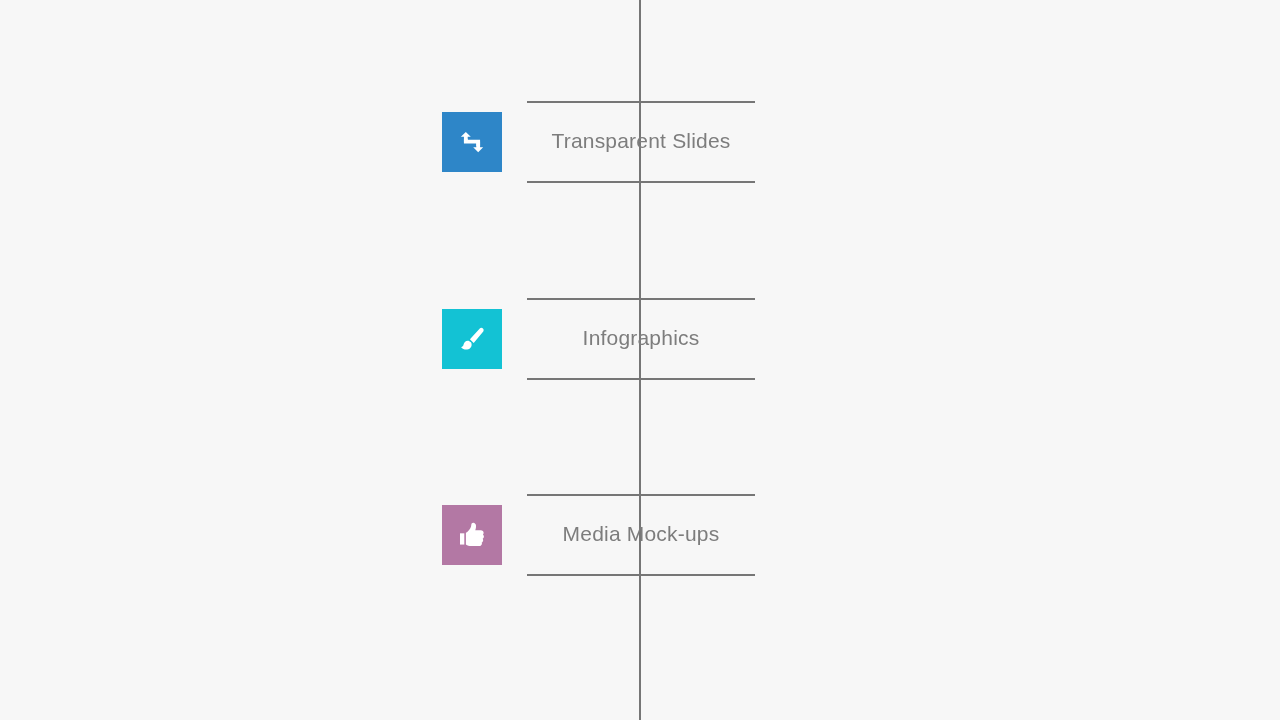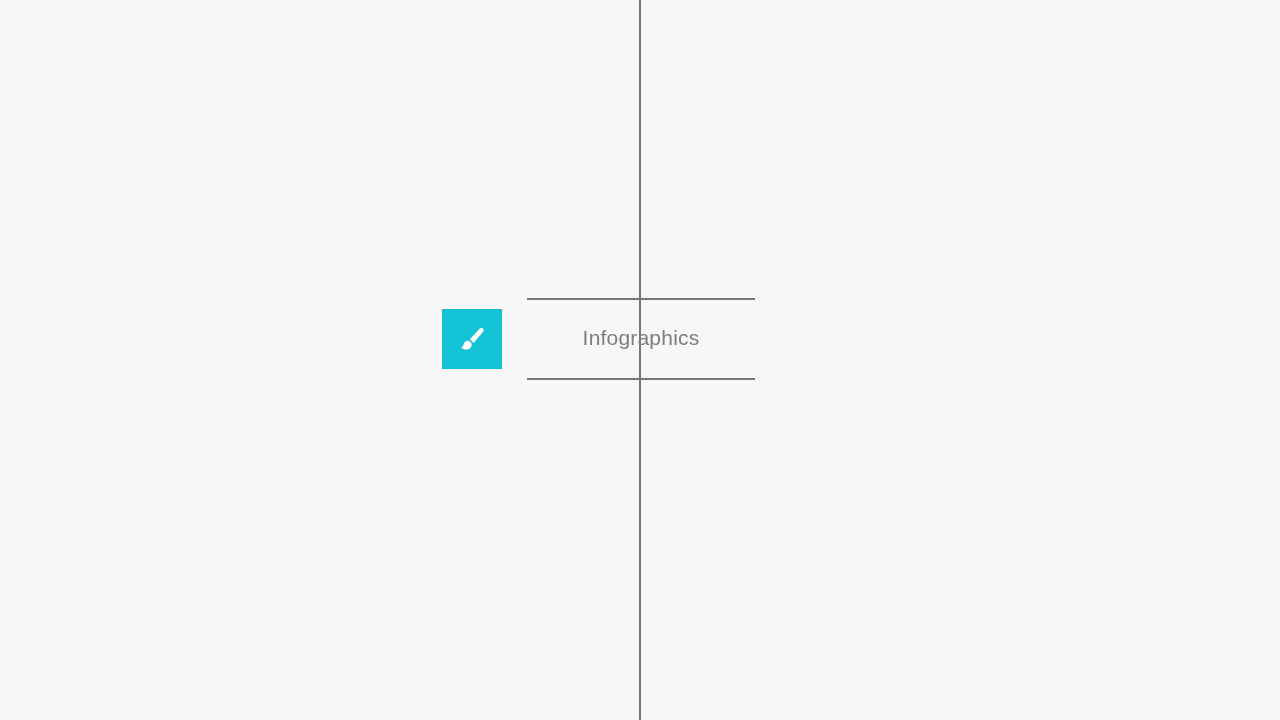--- a/index.html
+++ b/index.html
@@ -100,32 +100,63 @@
 </style>
 </head>
 <body>
 
 <div class="slide">
 
   <div class="spine"></div>
 
   <div class="rows">
 
+    <div class="row row-1">
+      <div class="rule rule-top"></div>
+      <div class="rule rule-bottom"></div>
+
+      <div class="tile tile-blue">
+        <span>
+          <svg viewBox="0 0 32 32" xmlns="http://www.w3.org/2000/svg" aria-hidden="true">
+            <path fill="#ffffff" d="M9.4 5.2 4.1 10.5h3.3v6.0h4.0v-6.0h3.3L9.4 5.2z"></path>
+            <path fill="#ffffff" d="M7.4 12.4v5.2h13.2v3.0h4.0v-7.0H11.4v-1.2z"></path>
+            <path fill="#ffffff" d="M22.6 26.8 27.9 21.5h-3.3v-6.0h-4.0v6.0h-3.3l5.3 5.3z"></path>
+          </svg>
+        </span>
+      </div>
+
+      <div class="label">Transparent Slides</div>
+    </div>
 
     <div class="row row-2">
       <div class="rule rule-top"></div>
       <div class="rule rule-bottom"></div>
 
       <div class="tile tile-teal">
         <span>
           <svg viewBox="0 0 32 32" xmlns="http://www.w3.org/2000/svg" aria-hidden="true">
             <path fill="#ffffff" d="M27.4 4.6c-.9-.9-2.3-.8-3.1.1L13.8 16.3l4.0 4.0L28.0 7.9c.7-.9.6-2.2-.6-3.3z"></path>
             <path fill="#ffffff" d="M12.4 17.9c-1.4-.3-2.9.1-4.0 1.2-1.6 1.6-1.1 3.4-2.3 4.6-.5.5-1.1.8-1.7 1.0 1.2 1.6 3.3 2.6 5.4 2.6 3.2 0 5.8-2.3 5.8-5.3 0-.8-.2-1.6-.5-2.2l-2.7-1.9z"></path>
           </svg>
         </span>
       </div>
 
       <div class="label">Infographics</div>
     </div>
 
+    <div class="row row-3">
+      <div class="rule rule-top"></div>
+      <div class="rule rule-bottom"></div>
+
+      <div class="tile tile-mauve">
+        <span>
+          <svg viewBox="0 0 32 32" xmlns="http://www.w3.org/2000/svg" aria-hidden="true">
+            <path fill="#ffffff" d="M3.2 14.2h4.6v12.0H3.2z"></path>
+            <path fill="#ffffff" d="M9.6 13.6c1.9-1.1 3.5-2.8 4.6-4.8.7-1.3 1.0-2.6 1.1-4.0.1-1.2 1.0-2.0 2.1-1.9 1.6.1 2.8 1.5 2.9 3.2.1 1.6-.2 3.2-.8 4.7h6.0c1.6 0 2.9 1.3 2.9 2.8 0 .7-.3 1.4-.7 1.9.6.5 1.0 1.3 1.0 2.1 0 1.0-.5 1.9-1.3 2.4.3.4.5 1.0.5 1.6 0 1.1-.6 2.0-1.5 2.4.1.3.2.7.2 1.0 0 1.5-1.3 2.8-2.9 2.8h-8.6c-2.0 0-4.0-.6-5.6-1.7V13.6z"></path>
+          </svg>
+        </span>
+      </div>
+
+      <div class="label">Media Mock-ups</div>
+    </div>
 
   </div>
 </div>
 
 </body></html>

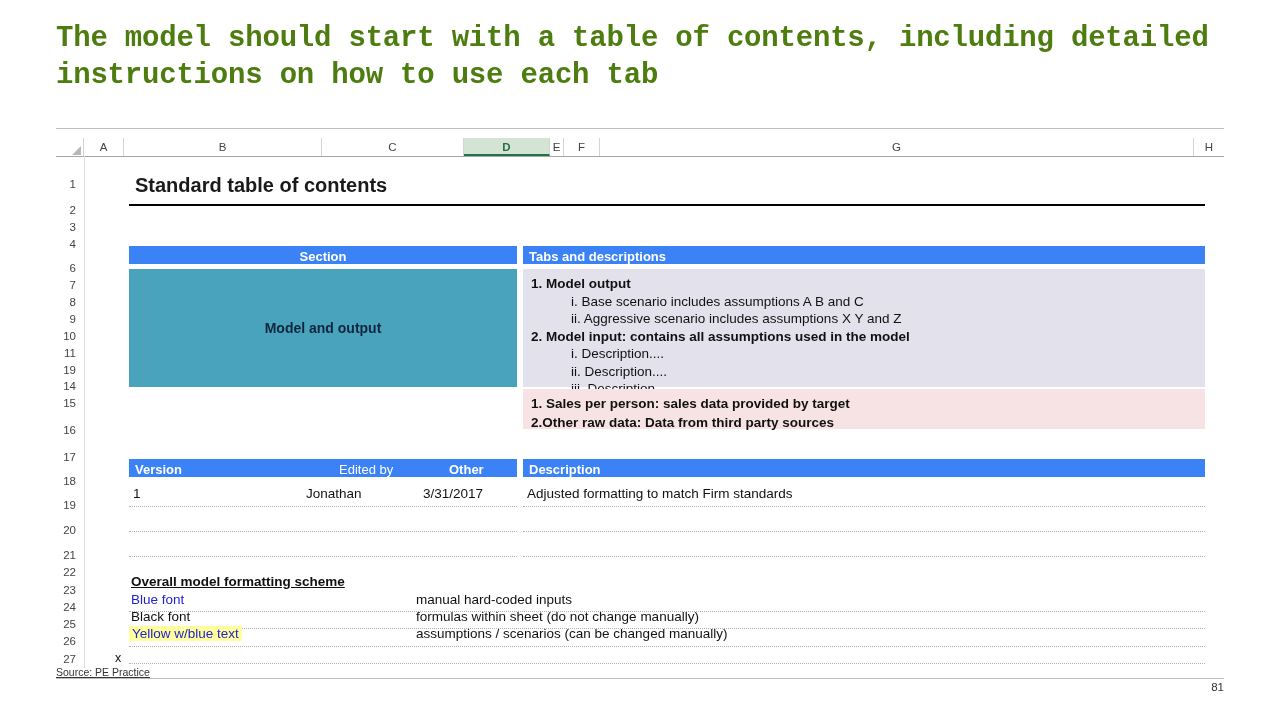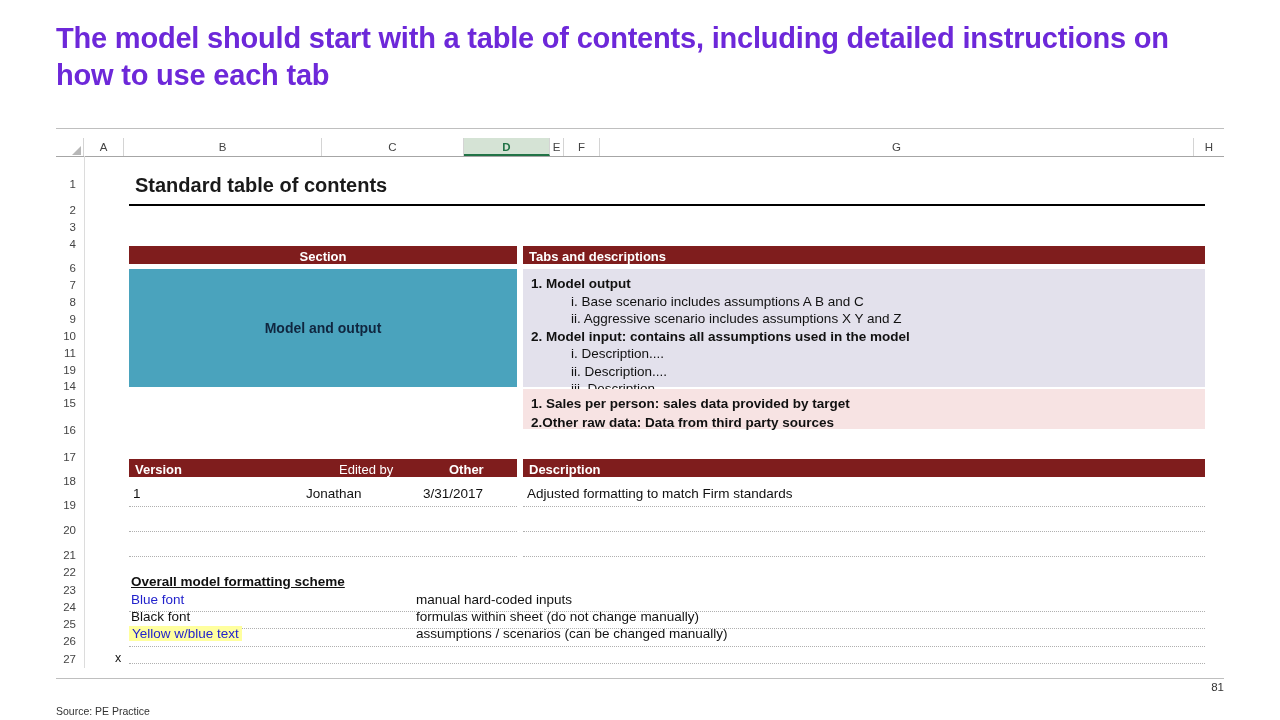--- a/index.html
+++ b/index.html
@@ -14,25 +14,25 @@
     overflow: hidden;
     position: relative;
   }
 
   
   .slide-title {
     position: absolute;
     left: 56px;
     top: 20px;
     width: 1160px;
-    font-family: Liberation Sans, sans-serif;
+    font-family: Liberation Mono, monospace;
     font-weight: bold;
     font-size: 29px;
     line-height: 1.28;
-    color: #6d28d9;
+    color: #4d7c0f;
     letter-spacing: -0.2px;
   }
 
   .title-rule {
     position: absolute;
     left: 56px;
     top: 128px;
     width: 1168px;
     height: 1px;
     background: #bfbfbf;
@@ -143,21 +143,21 @@
     height: 2px;
     background: #000000;
   }
 
   
   .blk {
     position: absolute;
     box-sizing: border-box;
   }
   .hdr-navy {
-    background: #7f1d1d;
+    background: #3b82f6;
     color: #ffffff;
     font-weight: bold;
     font-size: 13px;
     line-height: 22px;
     height: 18px;
   }
   .hdr-center { text-align: center; }
   .hdr-left { text-align: left; padding-left: 6px; }
 
   .cell-teal {
@@ -249,23 +249,24 @@
     position: absolute;
     left: 56px;
     top: 678px;
     width: 1168px;
     height: 1px;
     background: #bfbfbf;
   }
   .source {
     position: absolute;
     left: 56px;
-    top: 705px;
+    top: 666px;
     font-size: 10.5px;
     color: #333333;
+    text-decoration: underline;
   }
   .page-num {
     position: absolute;
     right: 56px;
     top: 681px;
     font-size: 11.5px;
     color: #333333;
   }
 </style>
 </head>

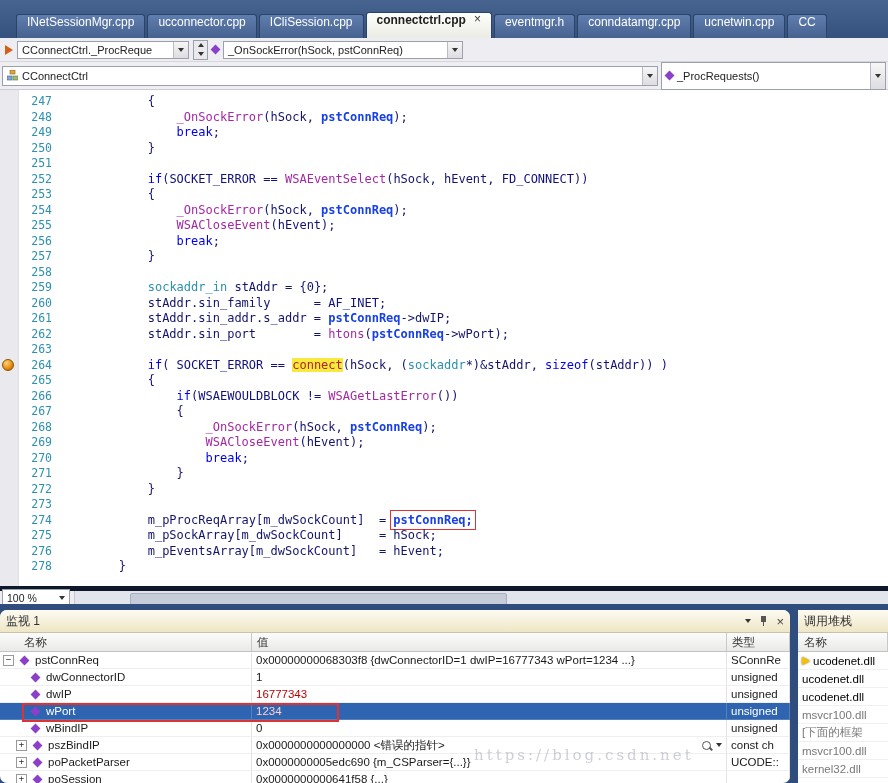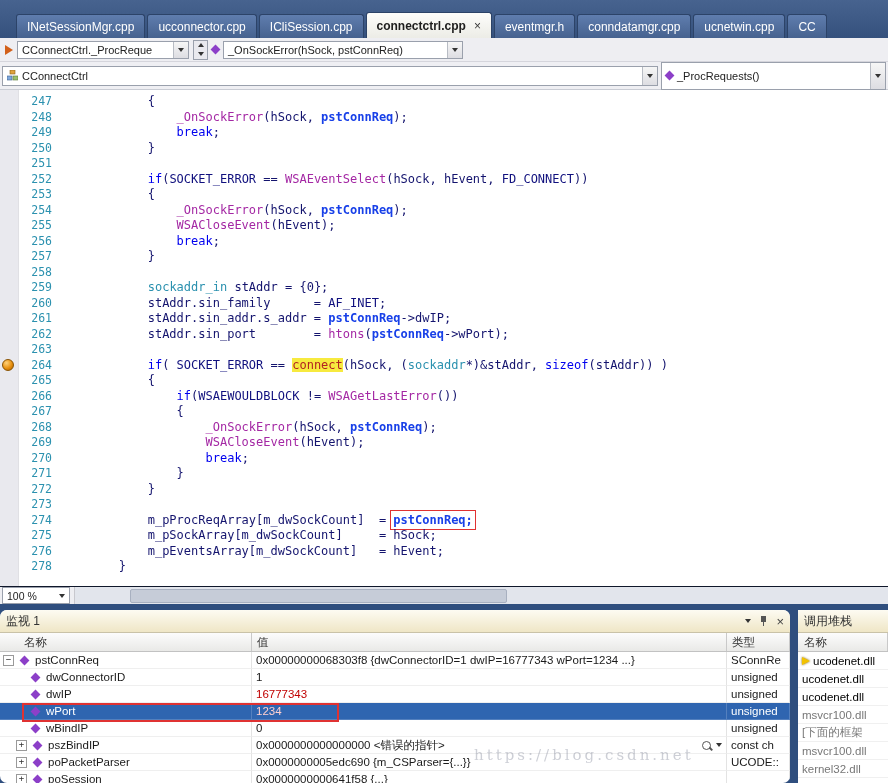--- a/index.html
+++ b/index.html
@@ -3,21 +3,21 @@
 <meta charset="utf-8">
 <style>
   html,body{margin:0;padding:0;}
   .screen{position:relative;width:888px;height:783px;overflow:hidden;background:#35517D;
           font-family:"Liberation Sans",sans-serif;-webkit-font-smoothing:antialiased;}
 
   
   .tabstrip{position:absolute;left:0;top:0;width:888px;height:38px;
             background:linear-gradient(#47638F,#35517D);display:flex;align-items:flex-end;
             padding-left:16px;box-sizing:border-box;gap:2px;overflow:hidden;}
-  .tab{height:23px;display:flex;align-items:center;padding:0 10px;color:#FFF;font-size:12px;
+  .tab{height:23px;display:flex;align-items:flex-start;padding:0 10px;color:#FFF;font-size:12px;
        background:linear-gradient(#5F7DAE,#46628F);border:1px solid #2C4368;border-bottom:none;
        border-radius:3px 3px 0 0;white-space:nowrap;flex:none;}
   .tab.active{background:linear-gradient(#FDFDFB,#ECECE6);color:#1E1E1E;font-weight:bold;height:25px;}
   .tab-close{margin-left:8px;color:#3A3A3A;font-weight:normal;font-size:12px;line-height:12px;}
 
   
   .nav1{position:absolute;top:38px;left:0;width:888px;height:24px;background:#EEEEF2;
         border-bottom:1px solid #D5D5DC;display:flex;align-items:center;padding-left:5px;gap:4px;box-sizing:border-box;}
   .nav2{position:absolute;top:62px;left:0;width:888px;height:28px;background:#EFEFF3;
         border-bottom:1px solid #C9CCD4;display:flex;align-items:center;padding:0 2px;gap:3px;box-sizing:border-box;}
@@ -45,21 +45,21 @@
       border:1px solid #8A5200;box-sizing:border-box;}
   .ln-num{width:34px;flex:none;text-align:right;padding-right:9px;color:var(--line_number_teal,#2B91AF);font-size:11.5px;}
   .ln-code{white-space:pre;}
   .p{color:#14146E}.k{color:#0000EE}.f{color:#A428A4}.m{color:#10107E}.t{color:#2B91AF}
   .v{color:#1840E8;font-weight:bold}
   .hl{background:var(--highlight_yellow,#F7EA3F);color:#B22222;}
   .box{outline:1px solid var(--annotation_red,#E03232);outline-offset:2px;}
 
   
   .editor-status{position:absolute;top:586px;left:0;width:888px;height:18px;background:#EEEEF2;
-                 border-top:1px solid #0f172a;display:flex;align-items:center;box-sizing:border-box;}
+                 border-top:5px solid #0f172a;display:flex;align-items:center;box-sizing:border-box;}
   .zoom-combo{width:58px;height:15px;margin-left:2px;background:#FFF;border:1px solid #9AA0AC;
               font-size:10.5px;color:#222;display:flex;align-items:center;justify-content:space-between;padding:0 4px;flex:none;}
   .hscroll{flex:1;height:100%;background:#E2E5EC;position:relative;margin-left:4px;border-left:1px solid #C8C8CE;}
   .hthumb{position:absolute;left:55px;top:2px;width:375px;height:12px;background:#C6CCD8;border:1px solid #A8B0C0;border-radius:2px;}
 
   .splitter{position:absolute;top:604px;left:0;width:888px;height:6px;background:#2F4E7E;}
 
   
   .bottom{position:absolute;top:610px;left:0;width:888px;height:173px;background:#2F4E7E;}
   .watch-panel{position:absolute;left:0;top:0;width:790px;height:173px;background:#FFF;display:flex;flex-direction:column;overflow:hidden;border-radius:7px;}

#### What you have to do:
Within the material above, find the lines that hold "body" and report only how many there are.

#### Your response:
3